Introduction: Making and Remaking the Covenanters
Published online by Cambridge University Press: 15 October 2020
Summary
Speaking at the tricentenary of the National Covenant's first subscription, Hugh Watt described how the Covenanters’ legacy had come to ‘carry more fringes and tassels than a mid-Victorian mantelpiece’. The Covenanters and their impact on Scottish (and wider British) history remains contested: they are reviled by those who decry their fanaticism and lauded by those who promote them as presbyterian martyrs. Studies in the late nineteenth and early twentieth centuries saw the Covenanters’ protest as part of a longer lineage of Protestant activism. To Robert Wodrow, the year 1638 heralded a new ‘work of reformation’ that confronted the ‘encroachments’ and political intrigue of the Stuart monarchs. In this scheme, the National Covenant heralded a ‘Second Reformation’ and a legitimate successor to the sixteenth-century work of John Knox. So strong was this impulse that James King Hewson made use of the label of ‘covenanter’ to describe individuals who were active long before 1638. This perspective continued to reflect divisions within the Church of Scotland during the nineteenth and early twentieth centuries. Writers attacked historical actors who did not maintain established orthodoxy as backsliders who did not deserve the name Covenanter. While historians have tried to sidestep the religious issues that surround the history of the Covenants and the Covenanters, ‘the intellectual and emotional material’ present in the study of these topics ‘may still be flammable’. Scholars should proceed with caution. Ian Cowan's lament that ‘the covenanting movement is not an easy one to assess’ remains as true today as it was in 1968.
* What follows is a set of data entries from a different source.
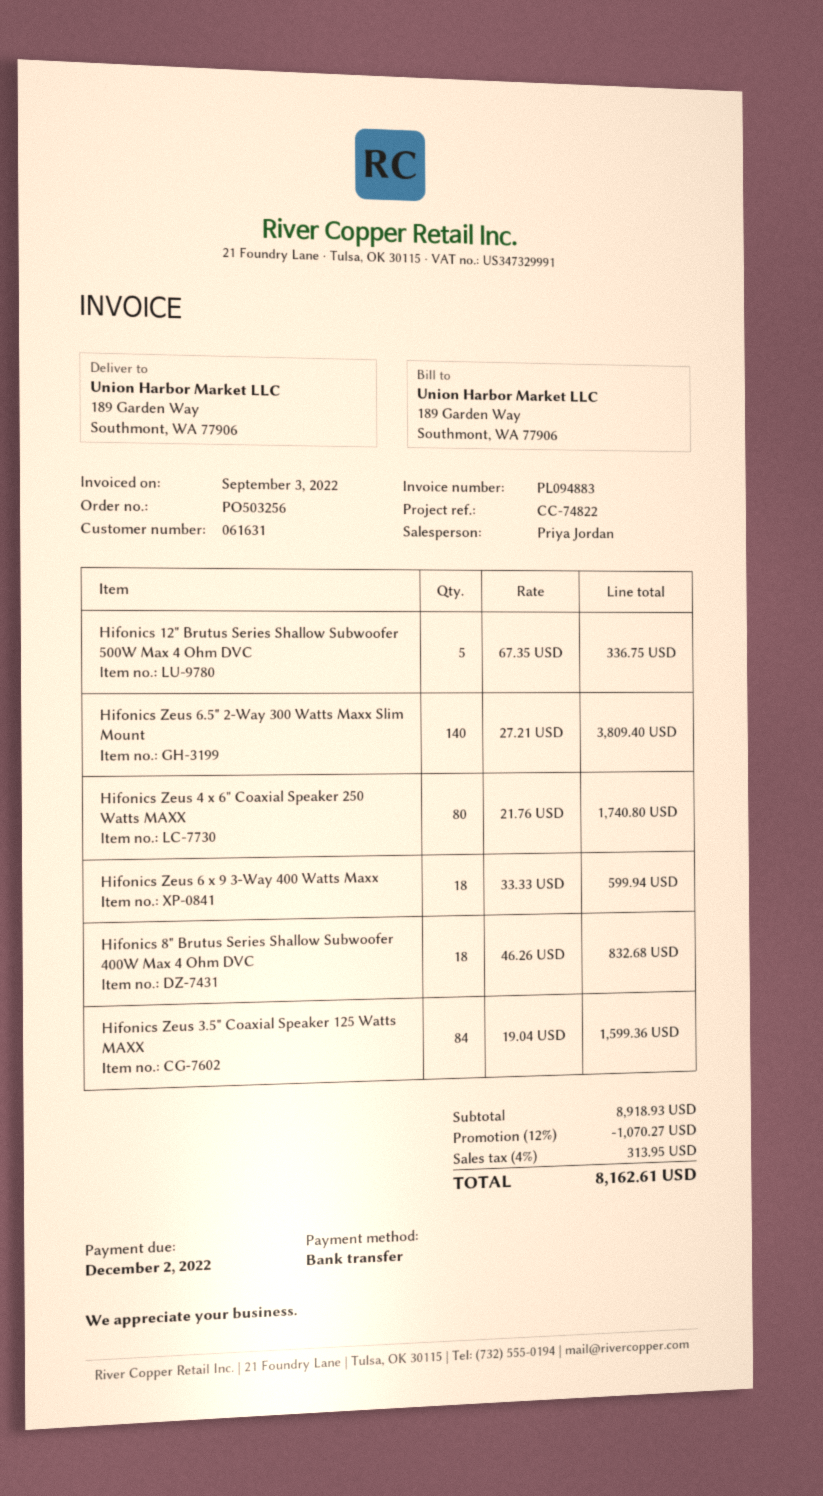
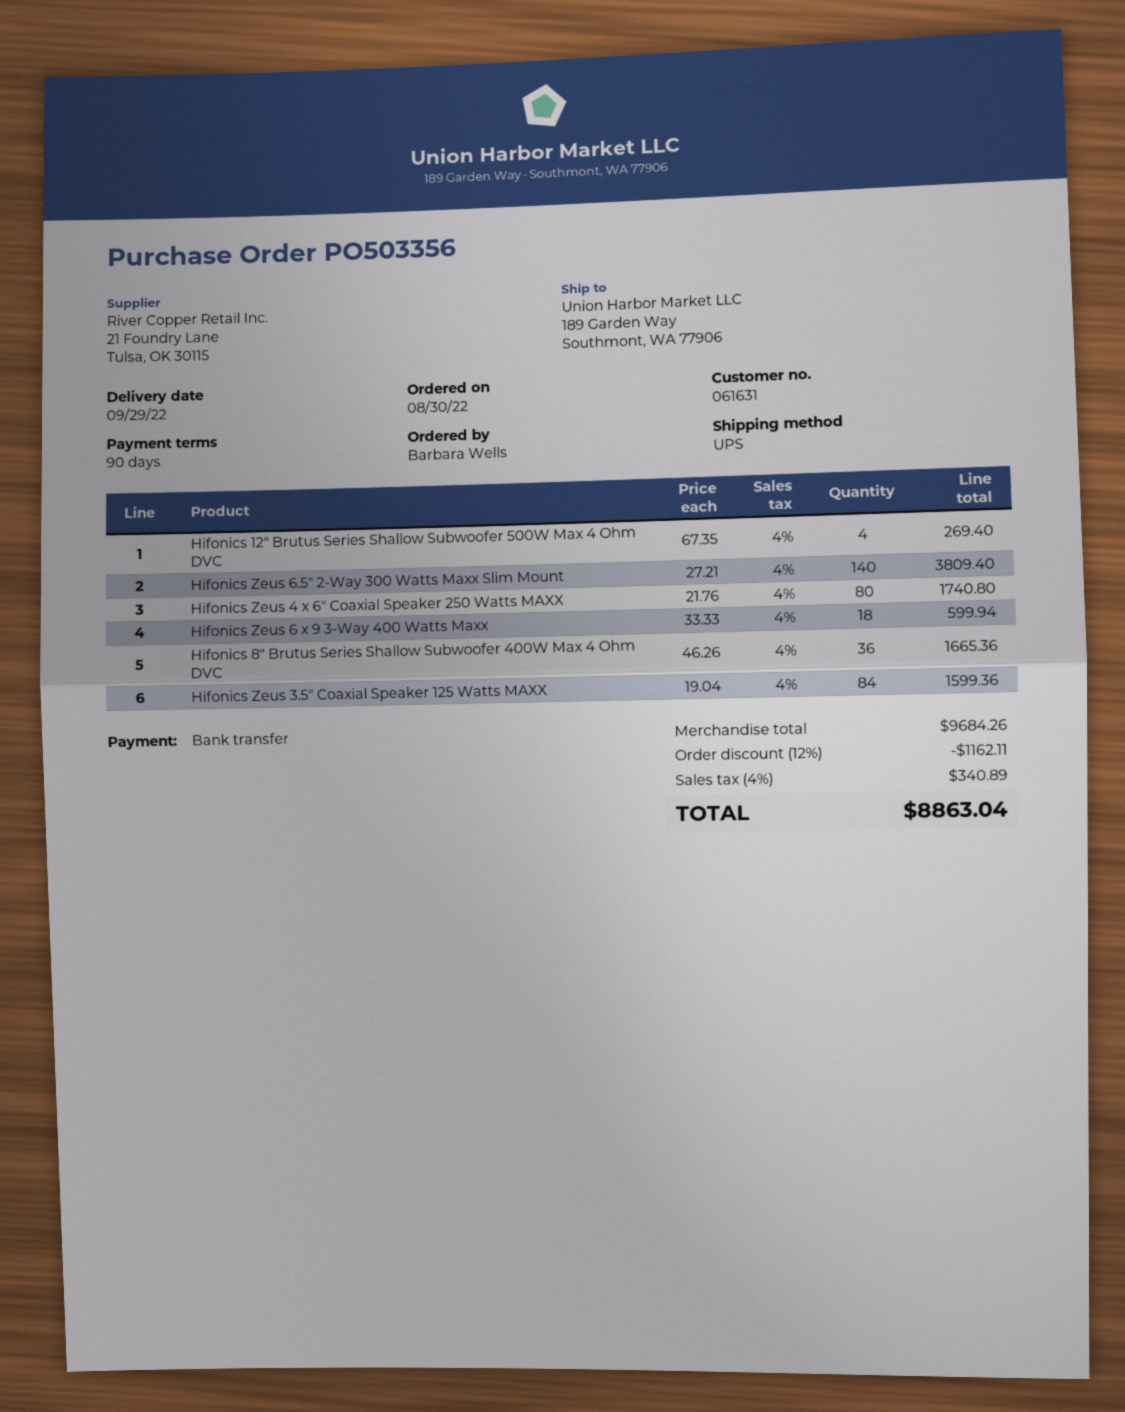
order number: PO503256 -> PO503356
Hifonics 12" Brutus Series Shallow Subwoofer 500W Max 4 Ohm DVC: 5 x 67.35 = 336.75 -> 4 x 67.35 = 269.40
Hifonics 8" Brutus Series Shallow Subwoofer 400W Max 4 Ohm DVC: 18 x 46.26 = 832.68 -> 36 x 46.26 = 1665.36
subtotal: 8918.93 -> 9684.26
discount: 12% = 1070.27 -> 12% = 1162.11
tax: 4% = 313.95 -> 4% = 340.89
total: 8162.61 -> 8863.04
The word Covenanter defies precise definition. Beyond identifying an individual who signed or swore allegiance to the National Covenant of 1638 or the Solemn League and Covenant of 1643/4, the term does not reflect the range of opinion or the complexity of the changing historical context of the seventeenth century. Historians have deployed various devices, from splitting subscribers into conservative, moderate and radical wings to considering prominent individuals alone, as means through which we might understand the diversity of the Covenanting movement. Moreover, those who subscribed the document were sometimes the dominant authority and at other times nonconformists. Elizabeth Hyman stressed that using the term ‘Covenanter’ when discussing any context after 1660 is largely anachronistic but that a ‘generally acceptable’ alternative was still wanting.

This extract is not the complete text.